=== Material provided ===

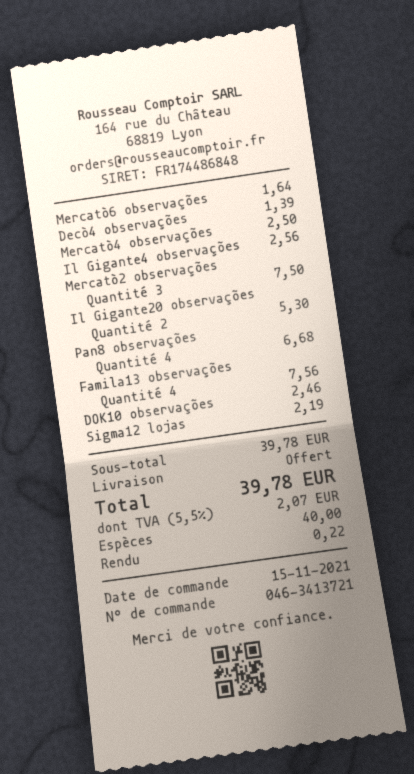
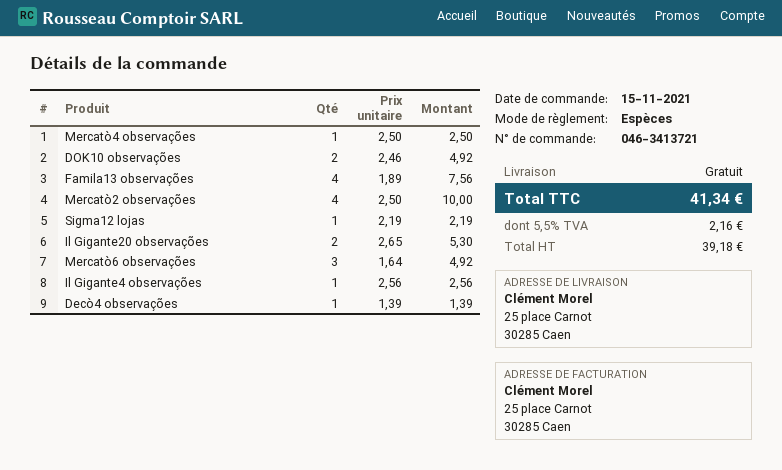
Mercatò6 observações: 1 for 1.64 -> 3 for 4.92
Mercatò2 observações: 3 for 7.50 -> 4 for 10.00
Pan8 observações: 4 for 6.68 -> none
DOK10 observações: 1 for 2.46 -> 2 for 4.92
tax: 5.5% = 2.07 -> 5.5% = 2.16
total: 39.78 -> 41.34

===

Restate the preceding entries in full, word for word, with the pictures removed.

Mercatò6 observações: 1 for 1.64 -> 3 for 4.92
Mercatò2 observações: 3 for 7.50 -> 4 for 10.00
Pan8 observações: 4 for 6.68 -> none
DOK10 observações: 1 for 2.46 -> 2 for 4.92
tax: 5.5% = 2.07 -> 5.5% = 2.16
total: 39.78 -> 41.34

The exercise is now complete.